Em mais uma tentativa de mostrar que catástrofes climáticas como a da região serrana do Rio de Janeiro não podem mais ocorrer, o governo federal anunciou ontem que vai liberar R$ 5,5 bilhões para a realização de obras de contenção de encostas e drenagem ainda este ano. O montante está previsto na segunda etapa do Programa de Aceleração do Crescimento (PAC 2), que prevê mais R$ 1 bilhão para projetos de contenção de encostas.
Ontem, a ministra do Planejamento, Miriam Belchior, agora responsável pelo fórum de infraestrutura determinado pela presidente Dilma Rousseff, afirmou que o monitoramento das obras do programa será aperfeiçoado e dará mais condições para que União, estados e municípios, além do setor privado, realizem novas obras. Belchior participou da primeira reunião do grupo com outros 16 ministros, no Palácio do Planalto.

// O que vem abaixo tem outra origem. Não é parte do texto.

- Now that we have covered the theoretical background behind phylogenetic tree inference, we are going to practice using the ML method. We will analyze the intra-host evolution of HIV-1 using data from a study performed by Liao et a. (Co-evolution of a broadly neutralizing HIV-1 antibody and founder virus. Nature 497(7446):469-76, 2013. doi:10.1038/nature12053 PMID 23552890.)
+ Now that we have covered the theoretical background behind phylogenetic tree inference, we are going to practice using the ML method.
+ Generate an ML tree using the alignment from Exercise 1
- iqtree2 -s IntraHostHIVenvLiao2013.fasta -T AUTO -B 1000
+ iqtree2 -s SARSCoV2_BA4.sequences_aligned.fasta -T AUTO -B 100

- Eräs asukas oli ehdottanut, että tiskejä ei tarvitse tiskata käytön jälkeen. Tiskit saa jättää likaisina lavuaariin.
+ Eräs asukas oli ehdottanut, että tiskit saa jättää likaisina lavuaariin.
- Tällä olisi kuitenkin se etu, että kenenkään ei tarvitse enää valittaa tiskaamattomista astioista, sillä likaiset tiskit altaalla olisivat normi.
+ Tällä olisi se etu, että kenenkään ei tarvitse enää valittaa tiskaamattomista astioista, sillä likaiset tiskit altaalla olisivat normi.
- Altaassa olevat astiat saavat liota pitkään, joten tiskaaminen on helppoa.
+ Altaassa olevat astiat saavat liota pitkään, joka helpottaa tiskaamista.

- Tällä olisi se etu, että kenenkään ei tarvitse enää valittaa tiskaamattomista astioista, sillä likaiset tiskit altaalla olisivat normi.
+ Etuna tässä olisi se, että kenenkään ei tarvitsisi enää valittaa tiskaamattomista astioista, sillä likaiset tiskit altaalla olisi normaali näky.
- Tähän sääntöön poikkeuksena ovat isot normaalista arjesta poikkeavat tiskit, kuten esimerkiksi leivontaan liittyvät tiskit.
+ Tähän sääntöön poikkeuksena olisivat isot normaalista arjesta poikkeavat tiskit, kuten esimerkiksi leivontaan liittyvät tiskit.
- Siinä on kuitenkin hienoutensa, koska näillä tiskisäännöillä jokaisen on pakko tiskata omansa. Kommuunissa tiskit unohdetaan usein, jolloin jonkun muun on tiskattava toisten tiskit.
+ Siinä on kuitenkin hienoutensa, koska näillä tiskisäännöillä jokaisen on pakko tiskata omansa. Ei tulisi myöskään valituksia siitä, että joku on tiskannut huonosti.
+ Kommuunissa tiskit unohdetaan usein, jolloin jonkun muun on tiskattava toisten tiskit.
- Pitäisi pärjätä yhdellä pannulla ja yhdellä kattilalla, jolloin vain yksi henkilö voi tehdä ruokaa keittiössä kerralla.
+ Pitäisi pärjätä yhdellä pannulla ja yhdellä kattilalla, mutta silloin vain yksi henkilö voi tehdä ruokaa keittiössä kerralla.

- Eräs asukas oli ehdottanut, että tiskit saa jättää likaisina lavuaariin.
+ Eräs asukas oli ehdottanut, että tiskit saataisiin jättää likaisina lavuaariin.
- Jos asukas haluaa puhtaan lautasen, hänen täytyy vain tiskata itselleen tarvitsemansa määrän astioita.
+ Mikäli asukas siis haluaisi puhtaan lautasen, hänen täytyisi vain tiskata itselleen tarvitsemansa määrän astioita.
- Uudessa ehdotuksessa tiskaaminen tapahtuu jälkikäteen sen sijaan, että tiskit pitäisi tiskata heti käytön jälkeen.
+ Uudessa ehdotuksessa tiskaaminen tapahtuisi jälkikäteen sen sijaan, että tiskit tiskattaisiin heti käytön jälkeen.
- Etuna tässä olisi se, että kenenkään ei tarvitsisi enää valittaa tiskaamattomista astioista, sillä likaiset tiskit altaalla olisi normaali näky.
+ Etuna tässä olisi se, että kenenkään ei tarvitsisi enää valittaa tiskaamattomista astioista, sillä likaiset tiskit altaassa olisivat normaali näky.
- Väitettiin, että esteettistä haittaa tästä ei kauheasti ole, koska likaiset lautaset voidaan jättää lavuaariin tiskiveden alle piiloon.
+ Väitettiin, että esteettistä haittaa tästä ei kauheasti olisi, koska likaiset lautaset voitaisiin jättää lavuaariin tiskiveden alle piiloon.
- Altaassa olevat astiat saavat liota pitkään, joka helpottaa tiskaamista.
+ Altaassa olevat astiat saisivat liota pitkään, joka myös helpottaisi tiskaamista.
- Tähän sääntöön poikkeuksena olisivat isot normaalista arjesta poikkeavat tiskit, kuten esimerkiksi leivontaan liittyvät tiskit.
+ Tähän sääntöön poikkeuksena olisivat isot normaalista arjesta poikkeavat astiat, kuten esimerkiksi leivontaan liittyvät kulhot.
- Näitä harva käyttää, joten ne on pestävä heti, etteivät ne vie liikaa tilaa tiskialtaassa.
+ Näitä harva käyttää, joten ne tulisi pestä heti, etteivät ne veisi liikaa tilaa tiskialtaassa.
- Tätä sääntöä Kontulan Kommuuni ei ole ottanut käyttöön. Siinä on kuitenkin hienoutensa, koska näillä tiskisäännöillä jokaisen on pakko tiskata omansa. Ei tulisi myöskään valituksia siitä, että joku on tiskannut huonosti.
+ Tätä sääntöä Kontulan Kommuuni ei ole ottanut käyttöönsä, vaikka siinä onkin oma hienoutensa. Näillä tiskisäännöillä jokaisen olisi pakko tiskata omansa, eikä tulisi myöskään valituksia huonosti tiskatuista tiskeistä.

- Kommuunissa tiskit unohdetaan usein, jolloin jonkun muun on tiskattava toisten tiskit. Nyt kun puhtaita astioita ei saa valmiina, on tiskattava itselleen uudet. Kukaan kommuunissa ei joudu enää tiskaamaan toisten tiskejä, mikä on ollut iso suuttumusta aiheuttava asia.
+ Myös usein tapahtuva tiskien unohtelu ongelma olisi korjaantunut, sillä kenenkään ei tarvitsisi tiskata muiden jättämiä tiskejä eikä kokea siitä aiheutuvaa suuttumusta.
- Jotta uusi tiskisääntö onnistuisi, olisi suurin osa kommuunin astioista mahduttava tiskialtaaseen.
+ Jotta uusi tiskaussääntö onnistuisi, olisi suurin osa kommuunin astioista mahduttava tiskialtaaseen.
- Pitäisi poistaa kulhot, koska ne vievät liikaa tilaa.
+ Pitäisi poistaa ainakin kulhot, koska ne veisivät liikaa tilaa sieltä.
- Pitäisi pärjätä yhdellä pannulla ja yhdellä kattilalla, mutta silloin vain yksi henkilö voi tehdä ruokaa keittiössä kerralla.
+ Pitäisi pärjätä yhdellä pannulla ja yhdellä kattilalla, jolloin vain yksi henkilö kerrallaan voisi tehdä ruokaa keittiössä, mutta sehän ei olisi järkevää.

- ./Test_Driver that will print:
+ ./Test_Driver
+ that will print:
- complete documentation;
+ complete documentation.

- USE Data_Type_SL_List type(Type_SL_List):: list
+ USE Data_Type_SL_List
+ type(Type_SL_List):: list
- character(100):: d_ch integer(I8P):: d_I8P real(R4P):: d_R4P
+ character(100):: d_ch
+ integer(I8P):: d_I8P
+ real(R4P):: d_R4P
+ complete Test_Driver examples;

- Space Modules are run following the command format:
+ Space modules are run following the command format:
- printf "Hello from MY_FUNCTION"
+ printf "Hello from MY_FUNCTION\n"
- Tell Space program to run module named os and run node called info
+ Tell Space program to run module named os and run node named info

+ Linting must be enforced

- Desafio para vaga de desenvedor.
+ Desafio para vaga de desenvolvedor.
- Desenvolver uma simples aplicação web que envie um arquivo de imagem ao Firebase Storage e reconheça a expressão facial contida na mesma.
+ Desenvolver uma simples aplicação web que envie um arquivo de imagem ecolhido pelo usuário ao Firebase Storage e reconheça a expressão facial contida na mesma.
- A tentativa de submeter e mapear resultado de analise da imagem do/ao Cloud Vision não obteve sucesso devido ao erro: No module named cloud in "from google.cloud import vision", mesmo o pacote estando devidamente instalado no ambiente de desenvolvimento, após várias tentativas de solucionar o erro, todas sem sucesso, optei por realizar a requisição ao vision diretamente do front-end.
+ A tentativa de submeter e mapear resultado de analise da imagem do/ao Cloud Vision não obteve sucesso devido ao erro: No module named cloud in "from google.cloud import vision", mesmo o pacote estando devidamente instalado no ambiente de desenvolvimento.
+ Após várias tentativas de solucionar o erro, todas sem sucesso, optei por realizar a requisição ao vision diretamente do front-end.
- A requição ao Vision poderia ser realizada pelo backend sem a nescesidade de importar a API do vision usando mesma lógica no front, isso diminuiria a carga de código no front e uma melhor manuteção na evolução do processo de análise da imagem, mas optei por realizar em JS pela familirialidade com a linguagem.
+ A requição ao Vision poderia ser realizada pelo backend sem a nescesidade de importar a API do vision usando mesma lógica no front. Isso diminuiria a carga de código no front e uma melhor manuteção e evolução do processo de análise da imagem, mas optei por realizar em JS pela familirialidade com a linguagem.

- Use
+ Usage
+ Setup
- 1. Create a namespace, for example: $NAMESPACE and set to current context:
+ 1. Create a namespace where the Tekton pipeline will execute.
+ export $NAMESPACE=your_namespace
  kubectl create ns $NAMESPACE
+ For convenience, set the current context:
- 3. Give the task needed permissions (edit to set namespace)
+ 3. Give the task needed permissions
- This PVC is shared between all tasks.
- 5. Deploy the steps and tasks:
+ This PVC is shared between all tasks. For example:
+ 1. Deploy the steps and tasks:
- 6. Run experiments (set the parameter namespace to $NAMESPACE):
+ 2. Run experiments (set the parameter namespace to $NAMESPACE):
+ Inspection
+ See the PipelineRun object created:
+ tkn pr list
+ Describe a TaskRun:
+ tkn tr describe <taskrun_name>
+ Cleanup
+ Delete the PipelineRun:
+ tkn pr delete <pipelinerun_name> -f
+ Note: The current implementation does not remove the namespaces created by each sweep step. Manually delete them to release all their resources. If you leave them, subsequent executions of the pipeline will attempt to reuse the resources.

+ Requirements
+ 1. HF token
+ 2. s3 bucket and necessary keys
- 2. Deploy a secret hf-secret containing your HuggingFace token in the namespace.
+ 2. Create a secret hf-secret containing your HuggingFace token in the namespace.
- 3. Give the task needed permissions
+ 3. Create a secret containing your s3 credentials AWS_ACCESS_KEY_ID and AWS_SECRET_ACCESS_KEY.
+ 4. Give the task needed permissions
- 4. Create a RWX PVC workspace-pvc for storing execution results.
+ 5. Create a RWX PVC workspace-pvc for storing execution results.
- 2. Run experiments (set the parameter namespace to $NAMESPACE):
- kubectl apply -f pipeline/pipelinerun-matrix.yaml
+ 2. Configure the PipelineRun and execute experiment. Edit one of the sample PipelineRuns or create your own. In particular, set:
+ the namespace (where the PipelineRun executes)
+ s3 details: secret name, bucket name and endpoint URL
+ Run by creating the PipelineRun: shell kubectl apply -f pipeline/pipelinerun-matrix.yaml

;Do R$ 1 bilhão previsto no PAC 2 para contenção de encostas, R$ 500 milhões já foram selecionados, sendo que R$ 100 milhões irão para o Rio de Janeiro. Os outros R$ 500 milhões serão selecionados neste ano e de preferência irão para os 99 municípios brasileiros que pediram recursos por terem sofrido em decorrência das chuvas;, disse a ministra.
Miriam afirmou que vai pedir celeridade às prefeituras na elaboração de projetos para que as obras sejam concluídas antes do próximo verão. ;Vamos atender primeiro onde o problema é mais grave. A gente espera que os municípios acelerem os projetos para que as obras se iniciem no período da seca e estejam prontas no próximo período de chuvas;, afirmou.
Segundo ela, o trabalho não será prejudicado pelo contingenciamento de recursos que será feito pela equipe econômica nos próximos dias, pois avalia que o investimento é fundamental para o crescimento do país. ;A última coisa que será cortada é o orçamento do PAC. Além disso, ainda não há o tamanho do corte que será realizado;, argumentou.
Alerta
O ministro da Ciência e Tecnologia, Aloizio Mercadante, apresentou ontem, em reunião na Casa Civil, uma proposta detalhada do que será o sistema nacional de alerta e prevenção de desastres naturais, anunciado pelo governo nesta semana. Ainda não há custos estimados e o prazo de implementação será de quatro anos.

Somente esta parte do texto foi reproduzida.